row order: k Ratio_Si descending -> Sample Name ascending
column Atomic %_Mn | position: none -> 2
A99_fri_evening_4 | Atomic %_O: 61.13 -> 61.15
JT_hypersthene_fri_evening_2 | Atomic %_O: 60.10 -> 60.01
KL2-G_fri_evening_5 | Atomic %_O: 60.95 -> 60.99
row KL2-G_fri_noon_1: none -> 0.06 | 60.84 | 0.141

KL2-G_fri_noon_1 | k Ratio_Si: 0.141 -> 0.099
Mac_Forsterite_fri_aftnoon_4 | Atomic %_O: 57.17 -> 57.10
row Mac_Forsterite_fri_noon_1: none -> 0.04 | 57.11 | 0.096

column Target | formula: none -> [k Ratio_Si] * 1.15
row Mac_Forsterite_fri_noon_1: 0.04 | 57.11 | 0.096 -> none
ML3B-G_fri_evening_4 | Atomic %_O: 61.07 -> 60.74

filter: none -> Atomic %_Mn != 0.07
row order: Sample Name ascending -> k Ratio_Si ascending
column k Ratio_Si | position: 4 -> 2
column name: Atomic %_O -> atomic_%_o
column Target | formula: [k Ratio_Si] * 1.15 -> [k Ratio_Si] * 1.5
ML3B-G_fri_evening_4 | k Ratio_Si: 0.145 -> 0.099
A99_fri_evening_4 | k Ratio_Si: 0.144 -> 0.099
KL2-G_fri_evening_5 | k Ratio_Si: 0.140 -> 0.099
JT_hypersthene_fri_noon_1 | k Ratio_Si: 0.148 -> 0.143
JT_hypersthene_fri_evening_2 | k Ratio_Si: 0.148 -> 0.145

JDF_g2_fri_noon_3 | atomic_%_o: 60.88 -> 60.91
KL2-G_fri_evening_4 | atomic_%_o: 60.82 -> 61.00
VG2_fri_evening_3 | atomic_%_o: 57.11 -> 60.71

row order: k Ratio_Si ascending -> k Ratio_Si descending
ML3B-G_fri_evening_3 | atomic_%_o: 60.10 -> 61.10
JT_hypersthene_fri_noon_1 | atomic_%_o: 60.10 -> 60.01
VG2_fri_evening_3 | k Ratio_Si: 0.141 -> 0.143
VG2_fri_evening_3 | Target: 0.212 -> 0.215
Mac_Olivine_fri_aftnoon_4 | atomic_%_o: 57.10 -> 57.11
★ ★ ★ ★ ★ ★ ★
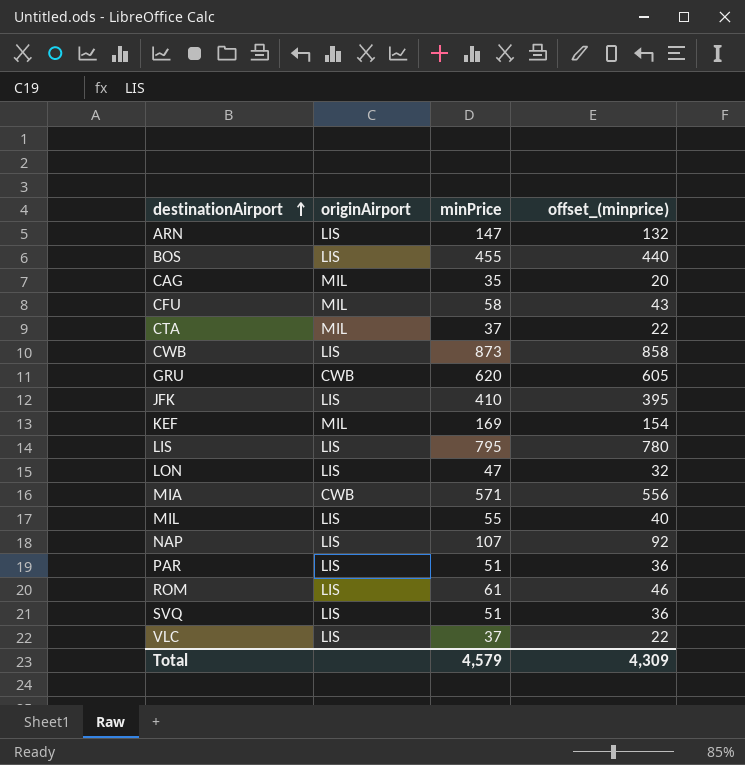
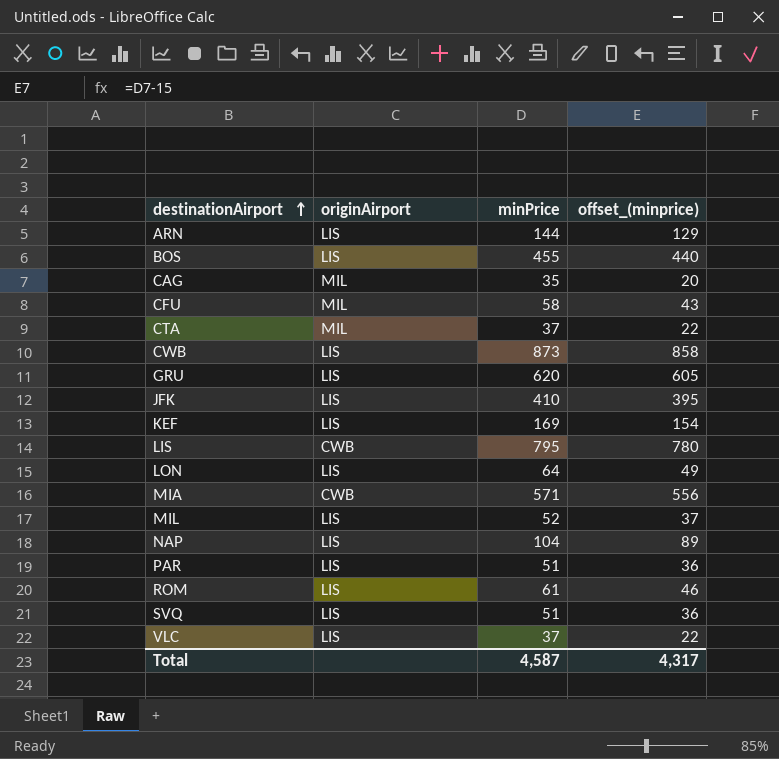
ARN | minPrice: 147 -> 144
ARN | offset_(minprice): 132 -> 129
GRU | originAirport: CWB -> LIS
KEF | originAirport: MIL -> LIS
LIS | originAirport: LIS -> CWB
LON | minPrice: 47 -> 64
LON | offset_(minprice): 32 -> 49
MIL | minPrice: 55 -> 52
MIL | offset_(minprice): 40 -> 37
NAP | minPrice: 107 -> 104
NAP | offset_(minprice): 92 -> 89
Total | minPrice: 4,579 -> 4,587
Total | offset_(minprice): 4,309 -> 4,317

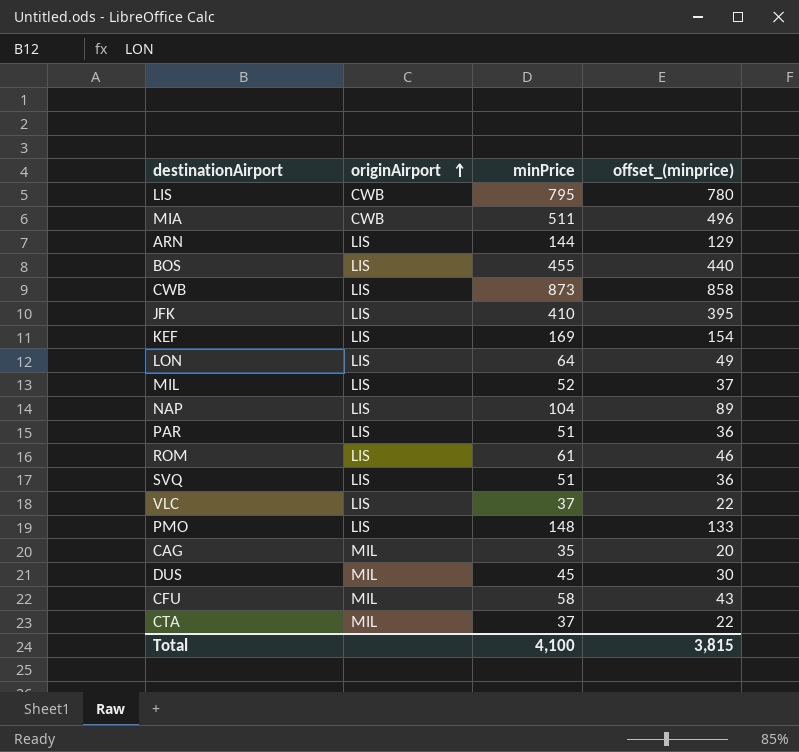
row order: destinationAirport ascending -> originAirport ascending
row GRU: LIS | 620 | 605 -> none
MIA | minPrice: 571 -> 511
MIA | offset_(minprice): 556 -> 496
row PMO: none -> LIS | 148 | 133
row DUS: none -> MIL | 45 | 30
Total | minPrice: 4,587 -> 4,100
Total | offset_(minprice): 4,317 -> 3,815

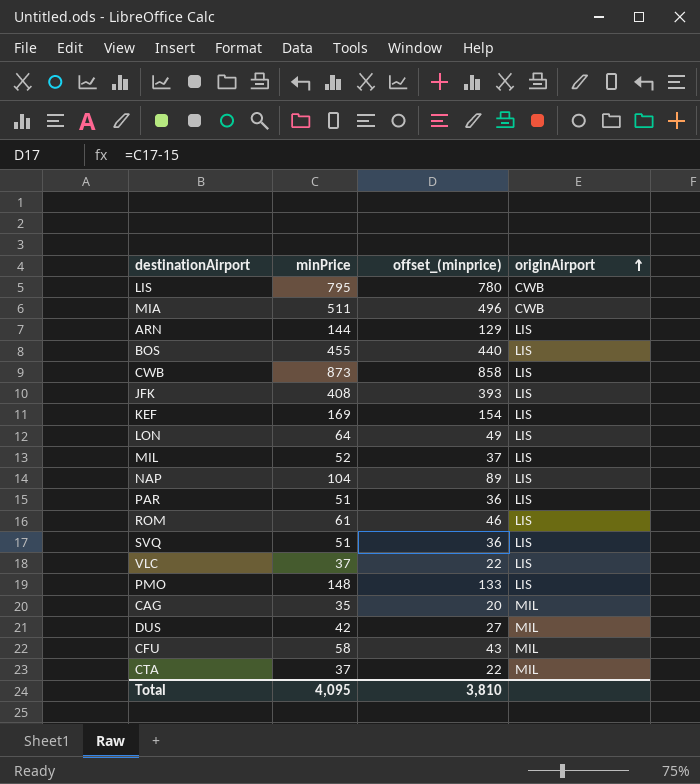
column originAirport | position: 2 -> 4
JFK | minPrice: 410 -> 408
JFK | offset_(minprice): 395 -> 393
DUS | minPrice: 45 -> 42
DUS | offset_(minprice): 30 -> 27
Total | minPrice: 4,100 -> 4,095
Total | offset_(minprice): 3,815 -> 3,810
★ ★ ★ ★ ★ ★ ★
• _TASK DESCRIPTION_: Your task is to return each line of the data above that contains the string "originAirport".

• _PROBLEM SOLUTION_:
GRU | originAirport: CWB -> LIS
KEF | originAirport: MIL -> LIS
LIS | originAirport: LIS -> CWB
row order: destinationAirport ascending -> originAirport ascending
column originAirport | position: 2 -> 4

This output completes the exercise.